Two vetenarians looking at a scan of a dog

Veterinary treatment costs for pets are on a sharp climb

  • R43 400 for a tibial plateau levelling osteotomy (TPLO) surgery.
  • R16 725 to treat a severe ear infection that eventually required surgery.
  • R39 200 for a shoulder surgery.
  • R37 866 for cruciate ligament surgery.
  • R40 682 for joint-related surgery.
  • R39 000 for IVDD back surgery.
  • R35 821 for surgery following a dog attack.

These are just some of the claims paid by GENRIC Pet Insurance during the period 2021–2023, which demonstrates that the claims costs for veterinary treatment are well within the realm of private healthcare costs for people, and warrants a much closer look in terms of your personal financial planning.

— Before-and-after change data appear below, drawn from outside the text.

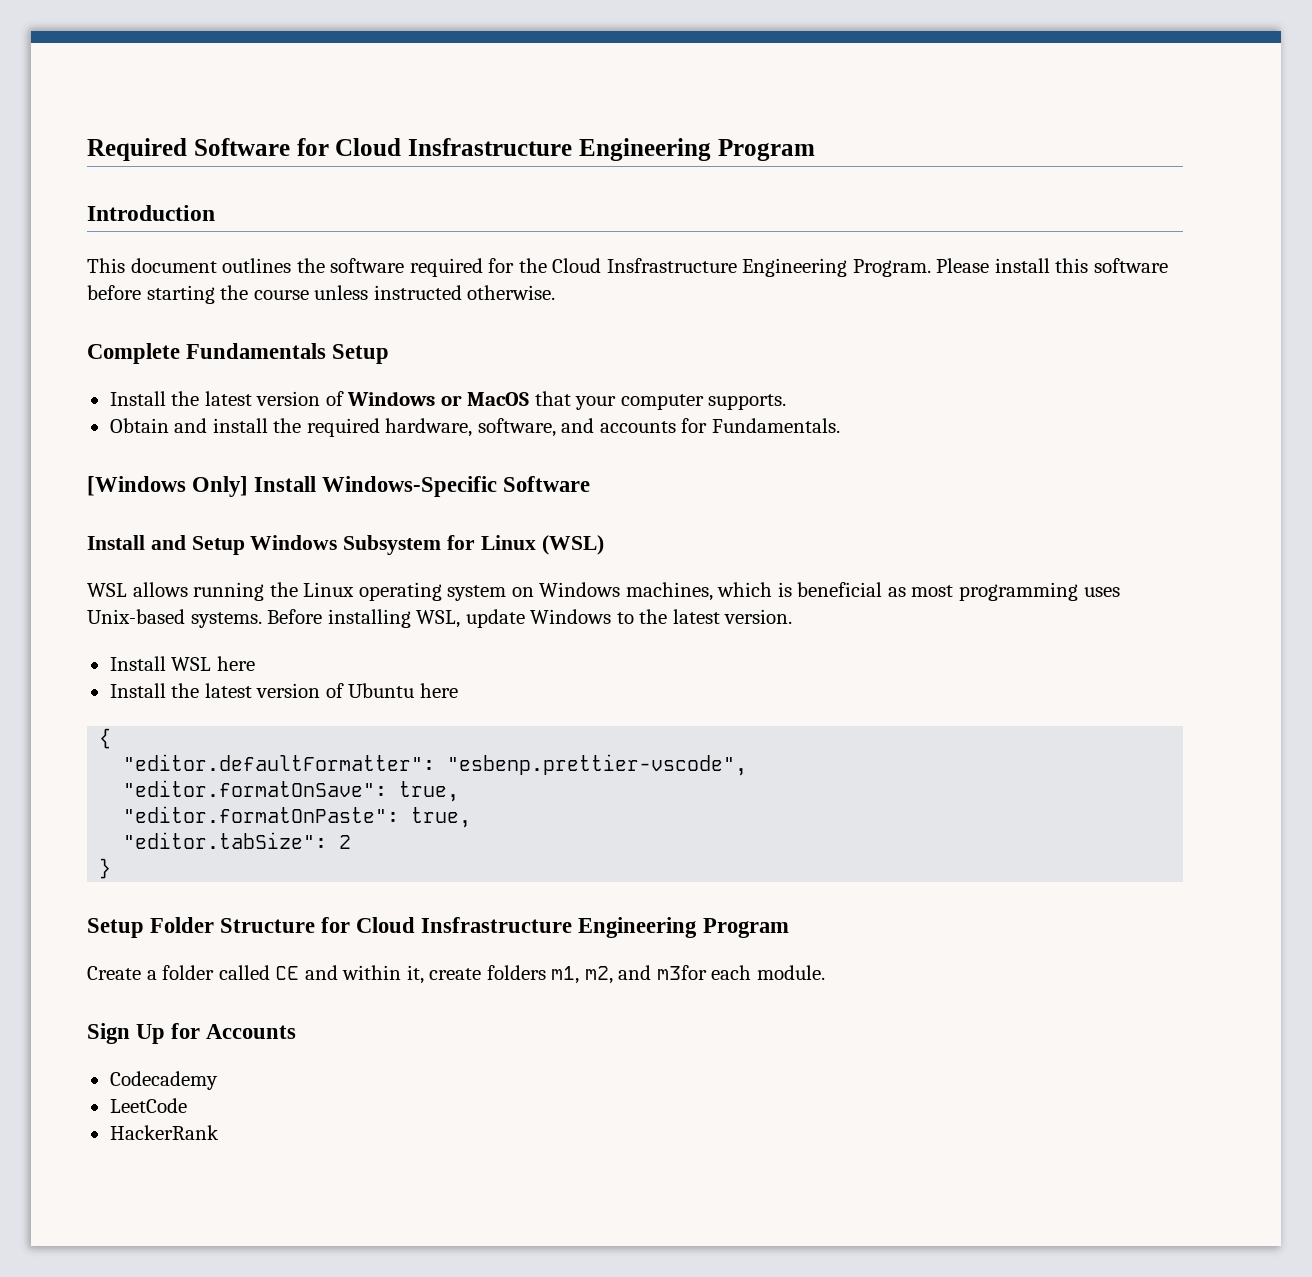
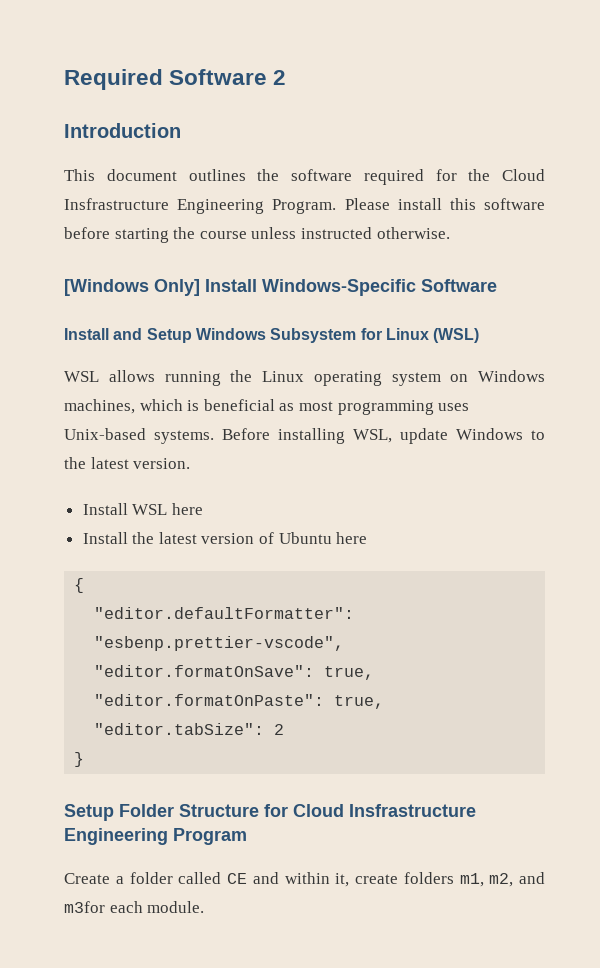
- Required Software for Cloud Insfrastructure Engineering Program
+ Required Software 2
- Complete Fundamentals Setup
- Install the latest version of Windows or MacOS that your computer supports.
- Obtain and install the required hardware, software, and accounts for Fundamentals.
- Sign Up for Accounts
- Codecademy
- LeetCode
- HackerRank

“If you’re a pet owner, then you need to cover them for the costs of veterinary healthcare in the same way that you approach your healthcare financial planning with a health insurance solution. With veterinary treatment costs on the rise, driven by costly technology advancements as well as an alarming shortage of veterinary doctors and nurses in South Africa, having pet medical insurance in a health crisis is an absolute must,” explains Alfred Wilsenach, divisional manager: Underwriting at GENRIC Insurance Company.

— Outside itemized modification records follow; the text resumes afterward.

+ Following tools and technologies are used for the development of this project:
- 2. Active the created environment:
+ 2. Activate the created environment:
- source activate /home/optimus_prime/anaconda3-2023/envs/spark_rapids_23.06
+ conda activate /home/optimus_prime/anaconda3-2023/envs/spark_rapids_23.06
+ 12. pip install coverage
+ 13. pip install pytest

“If things do go wrong and your pet gets sick or injured, would you be able to pay out R40k of your savings or income for a lifesaving treatment? Without cover, many pet owners may be forced into serious debt, or having to make an untenable decision because they cannot afford a big upfront cost for treatment. In many instances, vets require at least a 50% upfront payment before any emergency treatment will commence.”

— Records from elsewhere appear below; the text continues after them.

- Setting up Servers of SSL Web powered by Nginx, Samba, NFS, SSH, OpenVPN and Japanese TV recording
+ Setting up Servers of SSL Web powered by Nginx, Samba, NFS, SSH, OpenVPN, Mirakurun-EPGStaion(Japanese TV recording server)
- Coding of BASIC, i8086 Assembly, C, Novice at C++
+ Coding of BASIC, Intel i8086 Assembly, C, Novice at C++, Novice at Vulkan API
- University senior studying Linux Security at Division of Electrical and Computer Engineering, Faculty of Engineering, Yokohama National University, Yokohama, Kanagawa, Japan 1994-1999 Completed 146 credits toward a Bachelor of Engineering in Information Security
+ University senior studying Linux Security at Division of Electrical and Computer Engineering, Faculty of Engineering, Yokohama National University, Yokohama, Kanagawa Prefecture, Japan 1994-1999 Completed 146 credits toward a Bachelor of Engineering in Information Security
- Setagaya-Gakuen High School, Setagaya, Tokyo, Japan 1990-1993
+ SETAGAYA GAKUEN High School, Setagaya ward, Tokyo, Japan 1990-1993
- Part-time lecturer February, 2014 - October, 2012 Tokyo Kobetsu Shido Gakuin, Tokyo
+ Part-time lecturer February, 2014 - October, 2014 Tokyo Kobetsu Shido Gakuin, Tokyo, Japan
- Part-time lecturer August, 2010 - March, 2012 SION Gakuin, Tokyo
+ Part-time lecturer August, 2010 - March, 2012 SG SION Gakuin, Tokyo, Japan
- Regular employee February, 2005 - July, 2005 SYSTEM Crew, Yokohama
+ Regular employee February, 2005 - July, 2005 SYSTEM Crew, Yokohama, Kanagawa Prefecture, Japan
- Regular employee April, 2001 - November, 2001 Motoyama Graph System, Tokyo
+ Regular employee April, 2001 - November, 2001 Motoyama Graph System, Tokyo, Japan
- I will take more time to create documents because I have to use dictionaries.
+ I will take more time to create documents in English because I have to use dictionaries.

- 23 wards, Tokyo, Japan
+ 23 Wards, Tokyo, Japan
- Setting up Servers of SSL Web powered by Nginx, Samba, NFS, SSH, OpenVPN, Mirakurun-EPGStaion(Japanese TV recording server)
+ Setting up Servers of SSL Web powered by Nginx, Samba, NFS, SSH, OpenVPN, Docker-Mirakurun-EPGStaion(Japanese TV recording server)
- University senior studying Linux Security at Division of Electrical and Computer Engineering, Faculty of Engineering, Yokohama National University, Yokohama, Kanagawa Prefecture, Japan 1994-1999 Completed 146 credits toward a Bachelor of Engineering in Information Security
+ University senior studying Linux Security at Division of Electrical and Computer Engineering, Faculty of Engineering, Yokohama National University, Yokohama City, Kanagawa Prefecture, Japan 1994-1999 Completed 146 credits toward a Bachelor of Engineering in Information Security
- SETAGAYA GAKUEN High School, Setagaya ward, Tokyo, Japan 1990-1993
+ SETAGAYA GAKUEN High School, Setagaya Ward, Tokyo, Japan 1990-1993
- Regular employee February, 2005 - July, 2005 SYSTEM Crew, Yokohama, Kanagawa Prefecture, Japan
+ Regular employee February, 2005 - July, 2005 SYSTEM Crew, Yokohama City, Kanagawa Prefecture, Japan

Pet insurance is a financial planning essential for every pet owner, not only for emergency and unexpected treatments but also managing costs of routine care such as vaccinations and so on. This is especially the case where people have multiple pets and where veterinary expenses can quickly ratchet up to very substantial amounts.

“When you consider that a claim for the R43k TPLO surgery would be equivalent to around nine years of pet insurance premium payments, the value and peace of mind provided is immeasurable in an environment where few pet owners can afford such a major financial knock,” adds Wilsenach.

What to look out for when evaluating pet insurance options

Not all pet insurance benefits are the same, and there are many important terms and conditions that you need to consider and understand before you take up the cover. GENRIC provides some important factors to consider when evaluating your pet insurance options:

  • Check for payment caps and limits – Check if the policy places a cap on what it will pay for in respect of specific treatments and what the total cap is that it’ll pay in a year, per pet.
  • Can you choose your vet? – Check if the policy allows you to choose to take your pet to any registered veterinarian; that way, you can take your pet to your usual trusted vet, or if necessary, any specialist or emergency after-hours practice if needed.
  • Check if you get discounted premium rates for multiple pets – This really helps with those many vet visits, vaccinations and any unexpected treatment costs.
  • Check for age limits on the policies – With GENRIC Pet Insurance, there’s no age limit to the cover provided as long as cover is incepted before the maximum entry pet age of 9 years. Your pet gets to enjoy the best treatment and care, even in their golden years.
  • Check if the policy contains a specific exclusion for pre-existing conditions – A pre-existing condition means it was a condition apparent in your pet before you took out the policy. In most instances, policies will exclude pre-existing conditions from cover, which is why it is so important to have cover in place while your pet is healthy.
  • Hereditary, breed, size or condition restrictions – Check if the policy excludes hereditary conditions, breed, size or condition restrictions. For example, a policy may exclude cover for a back condition typical of great Danes, which really defeats the point of having the cover. GENRIC Pet Insurance does not apply exclusions to any hereditary or breed-specific conditions, as long as these conditions do not exist at the time of the inception of the policy.
  • Understand exactly what you are covered for – For example, an accident-only plan will cover treatment of injuries after a mishap such as a car accident or poisoning, but won’t provide any cover if your pet takes ill or suffers an injury unrelated to an accident.